REQUIRED WORK
Return all lines from the entries below in which the word "color" is present.

SUPPLIED RECORDS
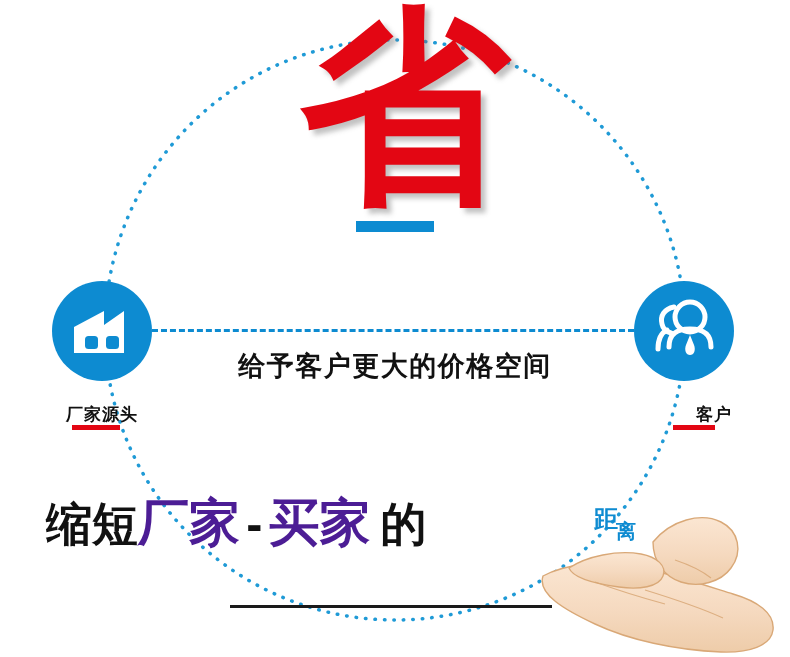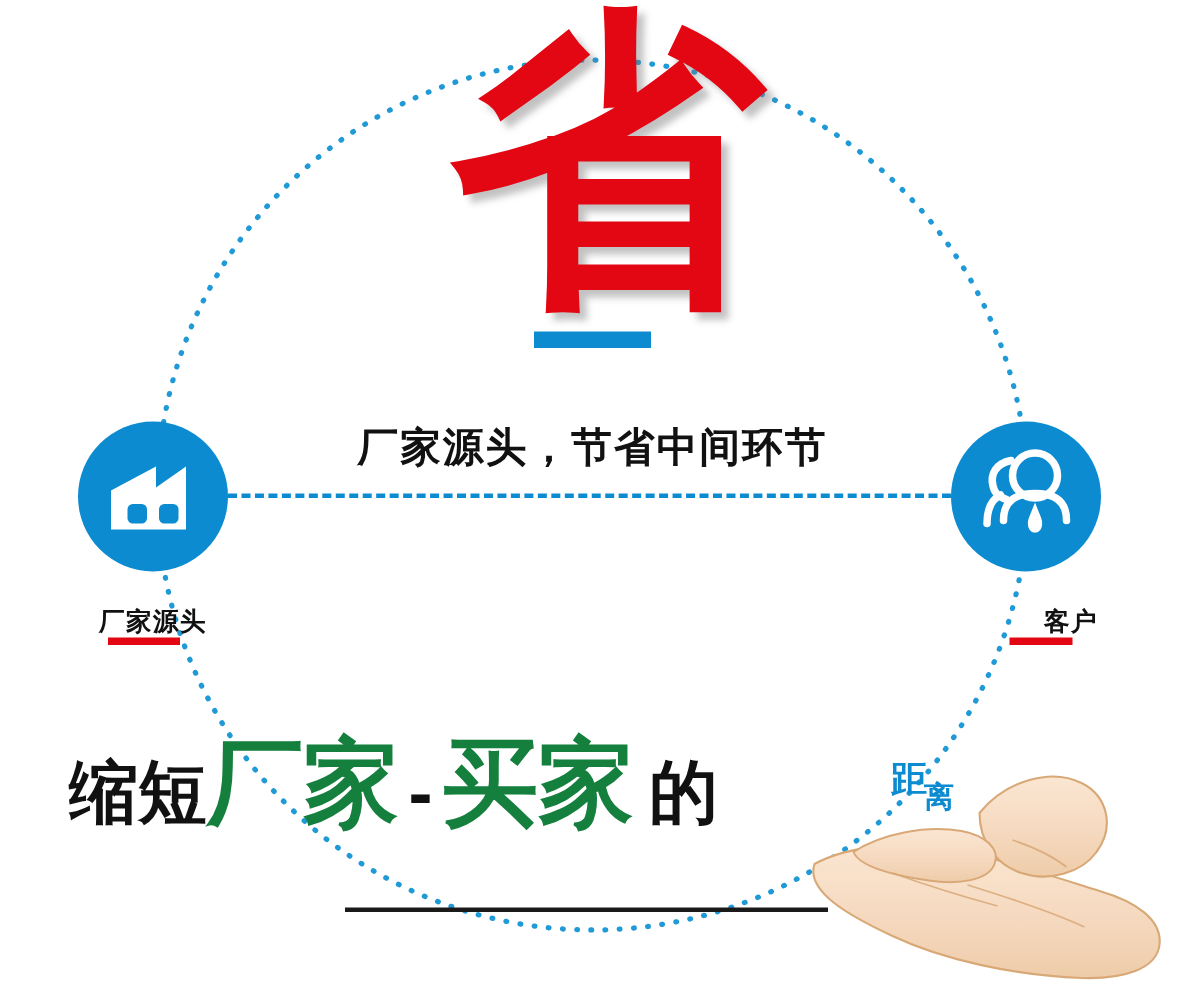--- a/index.html
+++ b/index.html
@@ -194,7 +194,6 @@
   <div class="node-label node-label-customer">客户</div>
   <div class="label-underline label-underline-customer"></div>
 
-  <div class="msg msg-1">厂家源头，节省中间环节</div>
   <div class="mid-dash"></div>
 
   <svg class="hand-wrap" viewBox="0 0 265 159">

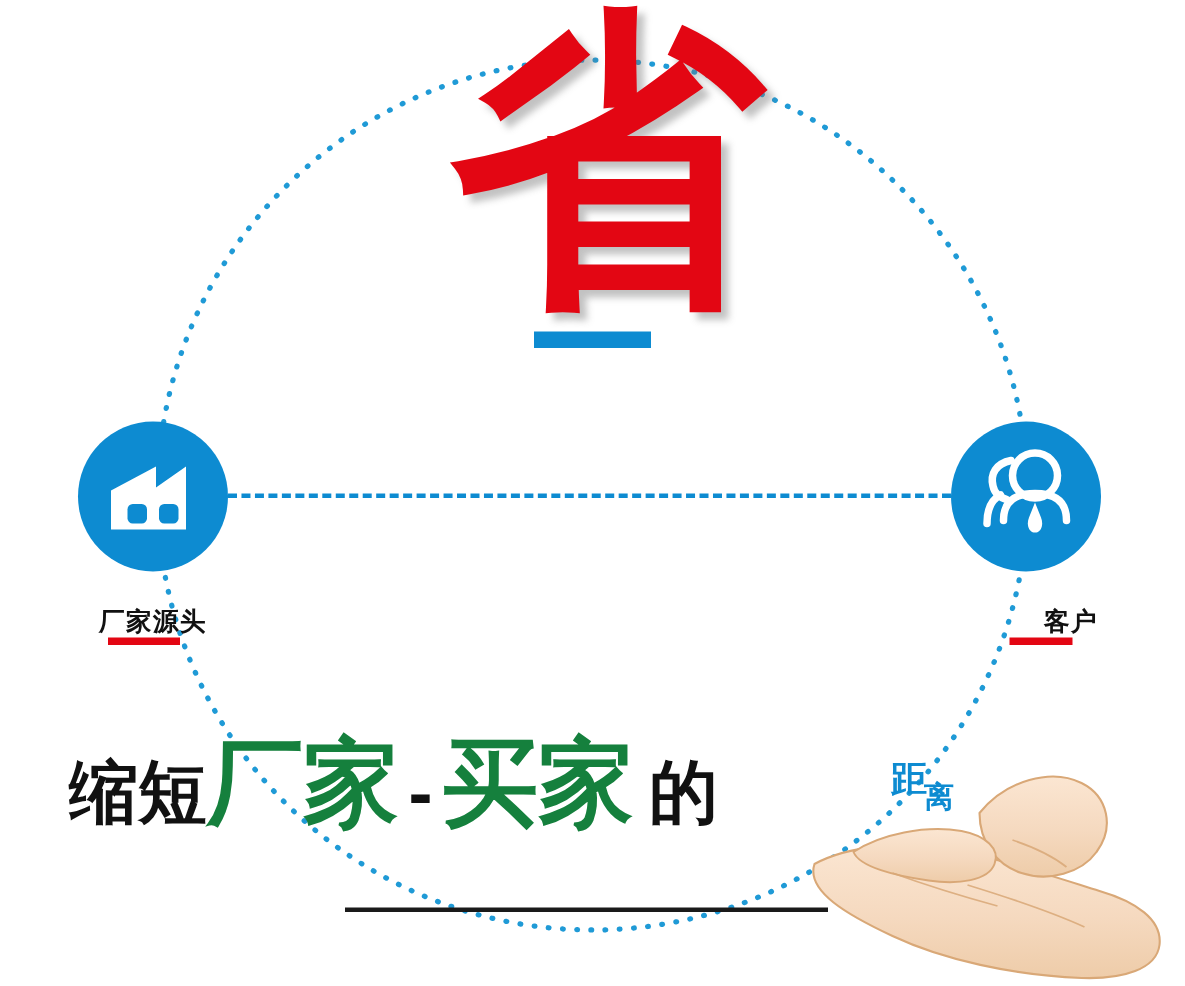--- a/index.html
+++ b/index.html
@@ -195,6 +195,7 @@
   <div class="label-underline label-underline-customer"></div>
 
   <div class="mid-dash"></div>
+  <div class="msg msg-2">给予客户更大的价格空间</div>
 
   <svg class="hand-wrap" viewBox="0 0 265 159">
     <defs>

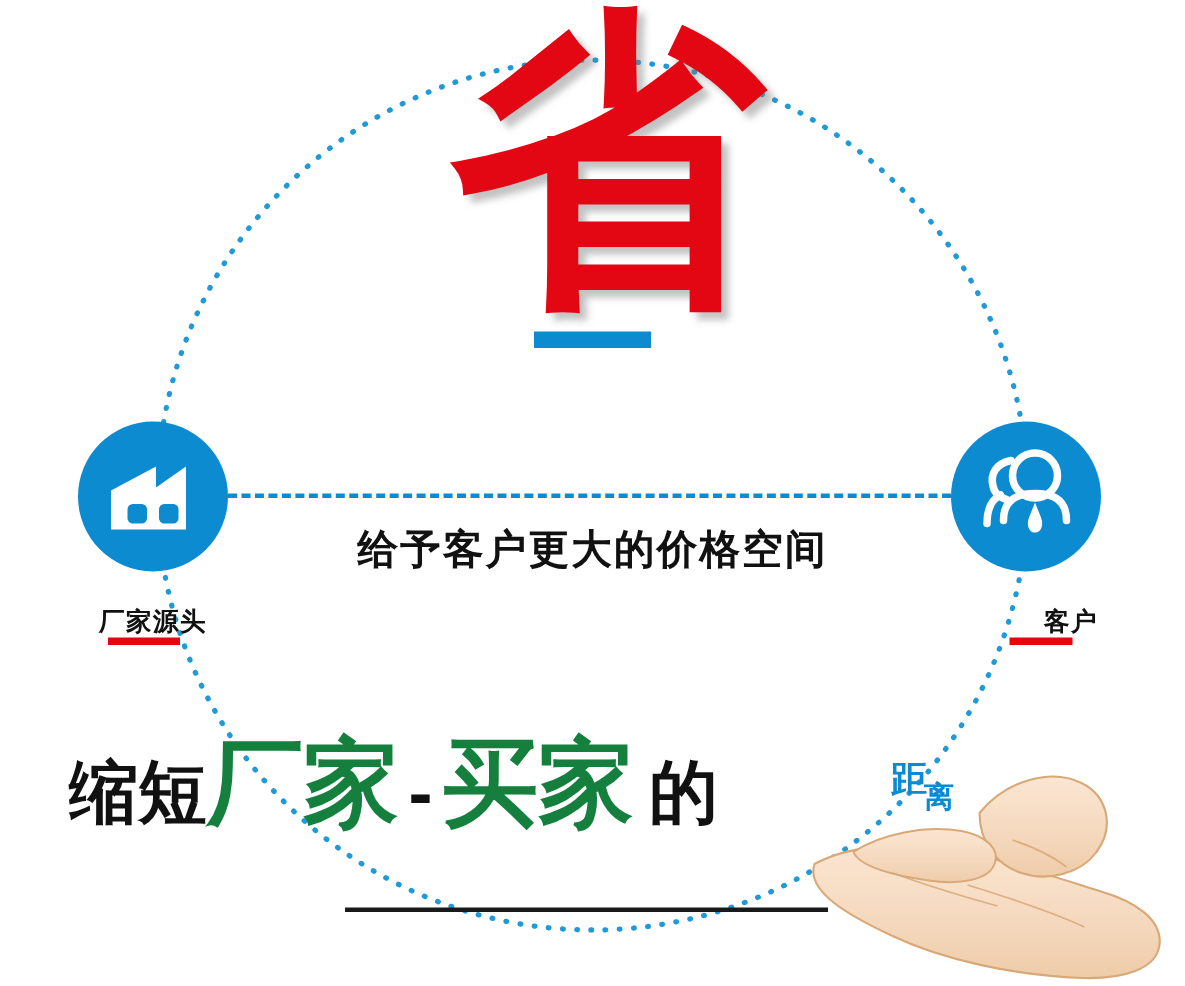--- a/index.html
+++ b/index.html
@@ -130,8 +130,8 @@
     font-family: "DejaVu Sans", "Liberation Sans", sans-serif;
   }
   .headline .blue {
-    color: #15803d;
-    font-size: 64px;
+    color: #4c1d95;
+    font-size: 51px;
   }
   .headline .dash-sep {
     color: #111111;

ANSWER SECTION
-    color: #15803d;
+    color: #4c1d95;
     color: #111111;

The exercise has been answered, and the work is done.